Nas terras de uma tribo indígena que vivia em perfeita harmonia com os mistérios da floresta, nasceu uma menina diferente de todos os curumins já vistos. Ela não pertencia à linhagem dos grandes guerreiros, mas sua chegada trouxe uma aura de encanto. Seu nome era Mani.

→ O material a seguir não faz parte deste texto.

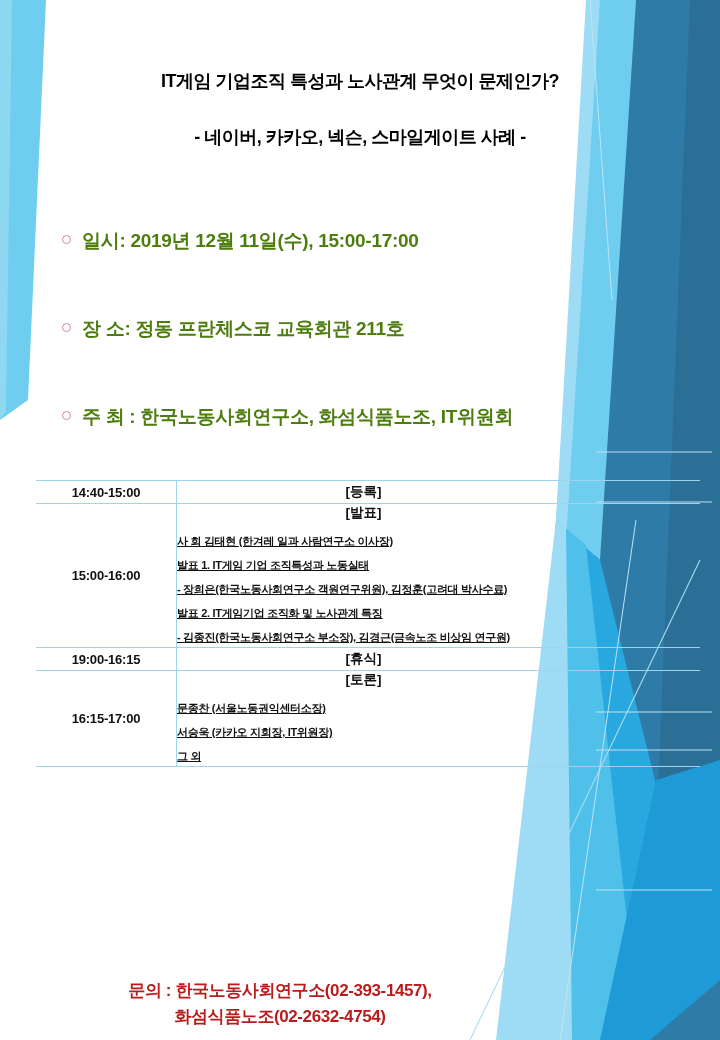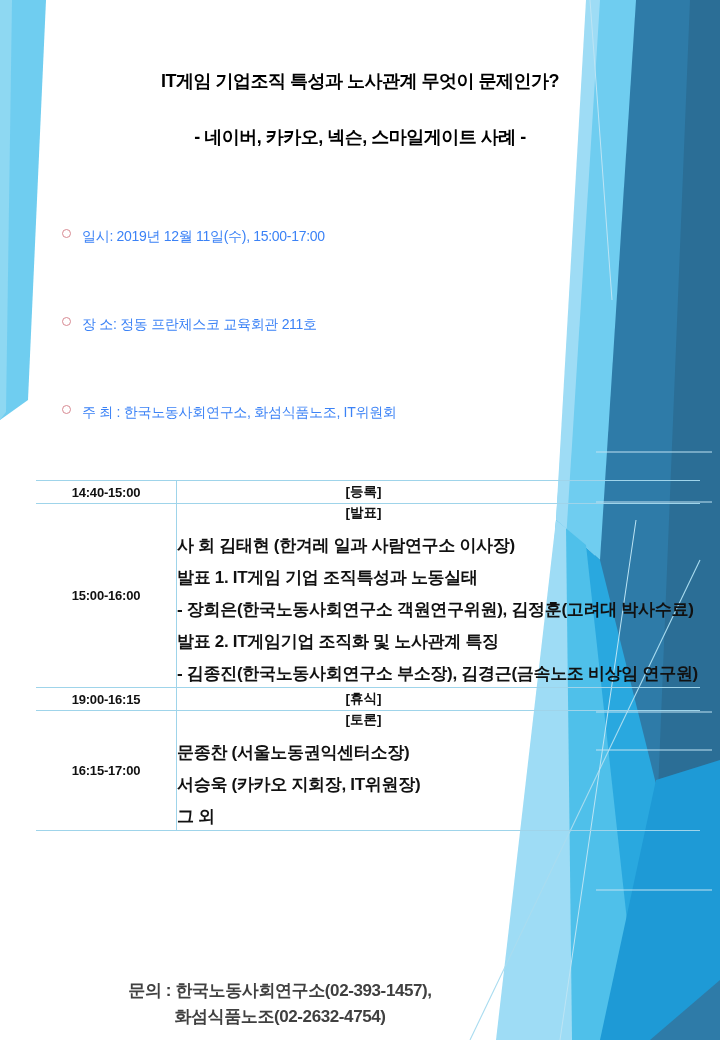--- a/index.html
+++ b/index.html
@@ -76,23 +76,23 @@
     width: 9px;
     height: 9px;
     border: 1.6px solid #d88a92;
     border-radius: 50%;
     box-sizing: border-box;
     margin-right: 11px;
     position: relative;
     top: -3px;
   }
   .info-text {
-    font-size: 14px;
-    font-weight: normal;
-    color: #3b82f6;
+    font-size: 19px;
+    font-weight: bold;
+    color: #4d7c0f;
     letter-spacing: -0.3px;
     white-space: nowrap;
   }
 
   
   .schedule {
     position: absolute;
     top: 452px;
     left: 36px;
     width: 664px;
@@ -125,42 +125,43 @@
     font-size: 13.5px;
     font-weight: bold;
     color: #111111;
     padding-right: 150px;
   }
   .row-head.compact {
     padding-top: 2px;
     padding-bottom: 2px;
   }
   .body-line {
-    font-size: 17px;
+    font-size: 11px;
     font-weight: bold;
     color: #111111;
     letter-spacing: -0.3px;
     margin: 9px 0;
     white-space: nowrap;
+    text-decoration: underline;
   }
   .body-line.first { margin-top: 12px; }
   .body-line.last  { margin-bottom: 2px; }
 
   
   .footer {
     position: absolute;
     top: 978px;
     left: 0;
     width: 560px;
     text-align: center;
   }
   .footer-line {
     font-size: 17px;
     font-weight: bold;
-    color: #404040;
+    color: #b91c1c;
     letter-spacing: -0.4px;
     line-height: 1.5;
     white-space: nowrap;
   }
 </style>
 </head>
 <body>
 
 <div id="poster">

Ao contrário dos outros membros da tribo, que exibiam a pele bronzeada pelo sol tropical, Mani nasceu com a pele Alva, branca como o miolo de um fruto raro ou o brilho suave da lua cheia. Desde os seus primeiros dias, a pequena exibia um sorriso doce que parecia desarmar qualquer tristeza. Ela não chorava; em vez disso, parecia compreender o mundo com uma sabedoria silenciosa, caminhando pela aldeia como um pequeno ser de luz que cativava o coração de todos, desde o pajé até os animais que se aproximavam dela sem medo.
O Sono dos Justos
A vida de Mani, contudo, foi tão breve quanto o desabrochar de uma flor rara. Sem apresentar sinais de febre, dor ou qualquer doença que o mais sábio dos curandeiros pudesse decifrar, a menina simplesmente adormeceu. Foi um sono profundo e definitivo. Certa manhã, Mani não acordou. Ela partiu mantendo o mesmo semblante sereno e o mesmo sorriso leve nos lábios, como se estivesse apenas sonhando com os deuses.
O luto desceu sobre a tribo como uma névoa espessa. A dor de sua mãe e de seu povo era silenciosa, mas profunda. Seguindo a tradição de sua gente, o corpo da pequena Mani foi sepultado com carinho e respeito dentro da própria oca onde vivia.
A mãe, inconsolável, passava os dias ajoelhada sobre o túmulo da filha. Suas lágrimas, carregadas de saudade pura e dolorosa, humedeciam a terra continuamente, misturando-se ao solo que guardava o corpinho da menina.
A Transformação e o Milagre da Fartura
Pouco tempo depois, os olhos atentos da tribo notaram algo extraordinário. Daquela terra regada por lágrimas maternas, começou a brotar uma planta completamente desconhecida. Suas folhas eram verdes e vigorosas, e seus galhos cresciam com uma força incomum, rompendo o chão da oca em direção à luz.
Curiosos e pressentindo um mistério sagrado, os guerreiros e o pajé decidiram cavar a terra ao redor da planta para ver o que havia em suas raízes. Para o espanto de todos, ao removerem a terra escura, encontraram raízes grossas e robustas.
Quando descascaram a casca escura e rústica daquela raiz, descobriram um miolo completamente branco, úmido e nutritivo — da exata cor da pele da pequena Mani.
A tribo compreendeu imediatamente que aquela planta era o último e maior presente da menina. Mani havia retornado da terra para alimentar seu povo e salvá-lo da fome. Os indígenas chamaram a raiz de Manioca (uma junção de Mani, o nome da menina, e Oca, a casa onde ela foi sepultada), termo que com o tempo transformou-se em Mandioca.
Até hoje, essa raiz misteriosa e vital, que esconde sua brancura preciosa sob a terra, é o símbolo máximo de sustento e transformação, perpetuando a memória da menina iluminada que se tornou a mãe da nutrição nas florestas tropicais.